### Stored items from a collection
*** Begin section ***

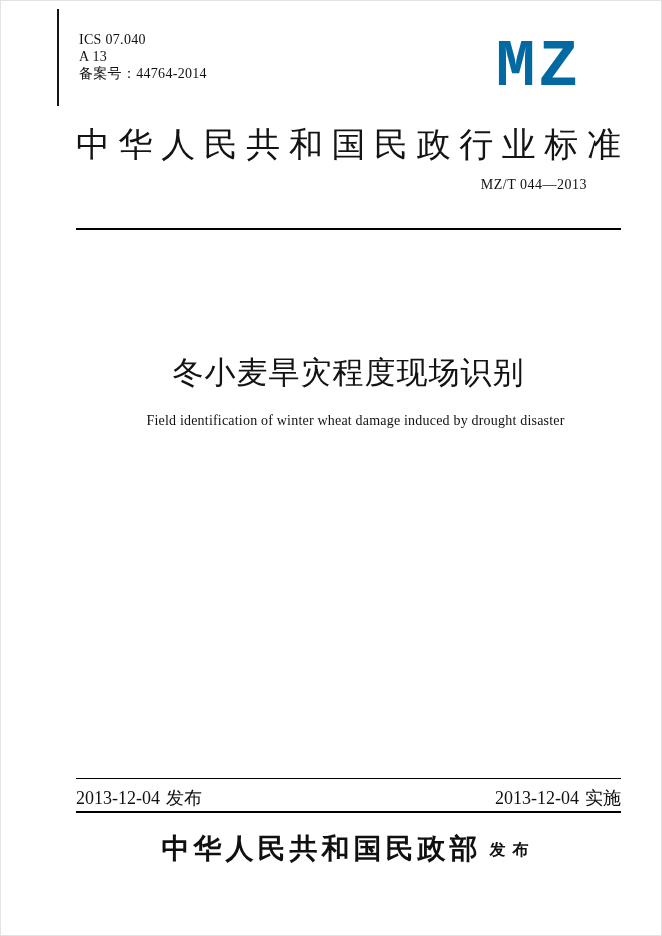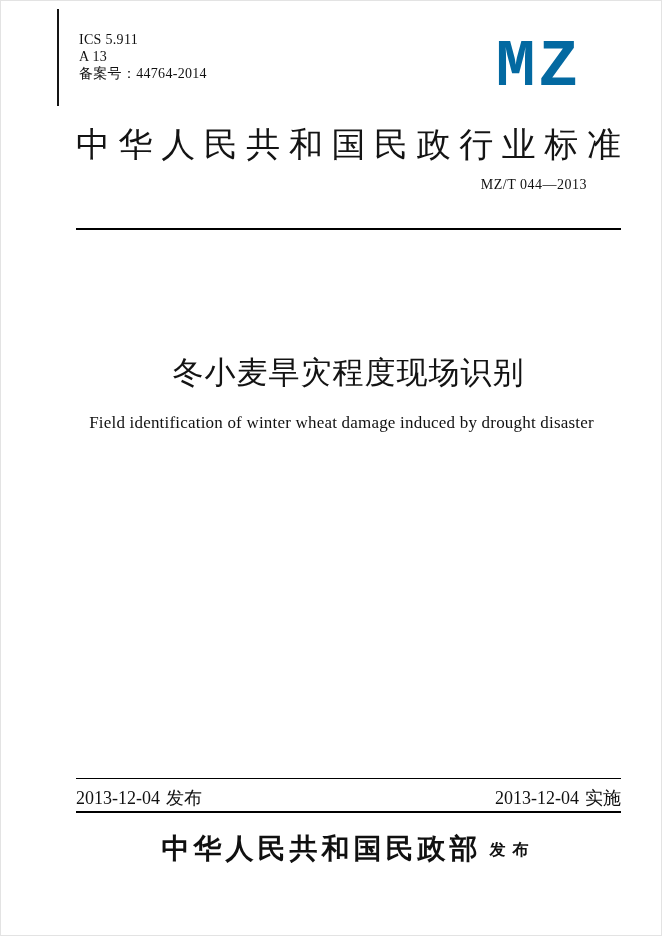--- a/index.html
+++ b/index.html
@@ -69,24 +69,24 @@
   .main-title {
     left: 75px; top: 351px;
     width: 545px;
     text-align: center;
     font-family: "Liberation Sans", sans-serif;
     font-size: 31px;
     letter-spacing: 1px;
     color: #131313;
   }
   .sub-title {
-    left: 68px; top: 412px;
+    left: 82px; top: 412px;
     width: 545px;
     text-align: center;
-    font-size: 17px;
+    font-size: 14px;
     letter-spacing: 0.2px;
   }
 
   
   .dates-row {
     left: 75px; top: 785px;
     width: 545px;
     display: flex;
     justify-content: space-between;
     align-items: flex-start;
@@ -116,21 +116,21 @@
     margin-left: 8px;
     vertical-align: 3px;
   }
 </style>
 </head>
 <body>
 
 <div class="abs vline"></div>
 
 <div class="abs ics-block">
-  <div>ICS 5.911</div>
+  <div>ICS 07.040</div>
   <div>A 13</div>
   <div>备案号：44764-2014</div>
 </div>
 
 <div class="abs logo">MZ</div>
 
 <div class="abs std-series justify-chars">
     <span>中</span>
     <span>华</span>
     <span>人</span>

*** End section ***

### PROBLEM STATEMENT
With the pictures removed, return each record above exactly as given.

### RESPONSE AREA
--- a/index.html
+++ b/index.html
@@ -69,24 +69,24 @@
   .main-title {
     left: 75px; top: 351px;
     width: 545px;
     text-align: center;
     font-family: "Liberation Sans", sans-serif;
     font-size: 31px;
     letter-spacing: 1px;
     color: #131313;
   }
   .sub-title {
-    left: 68px; top: 412px;
+    left: 82px; top: 412px;
     width: 545px;
     text-align: center;
-    font-size: 17px;
+    font-size: 14px;
     letter-spacing: 0.2px;
   }
 
   
   .dates-row {
     left: 75px; top: 785px;
     width: 545px;
     display: flex;
     justify-content: space-between;
     align-items: flex-start;
@@ -116,21 +116,21 @@
     margin-left: 8px;
     vertical-align: 3px;
   }
 </style>
 </head>
 <body>
 
 <div class="abs vline"></div>
 
 <div class="abs ics-block">
-  <div>ICS 5.911</div>
+  <div>ICS 07.040</div>
   <div>A 13</div>
   <div>备案号：44764-2014</div>
 </div>
 
 <div class="abs logo">MZ</div>
 
 <div class="abs std-series justify-chars">
     <span>中</span>
     <span>华</span>
     <span>人</span>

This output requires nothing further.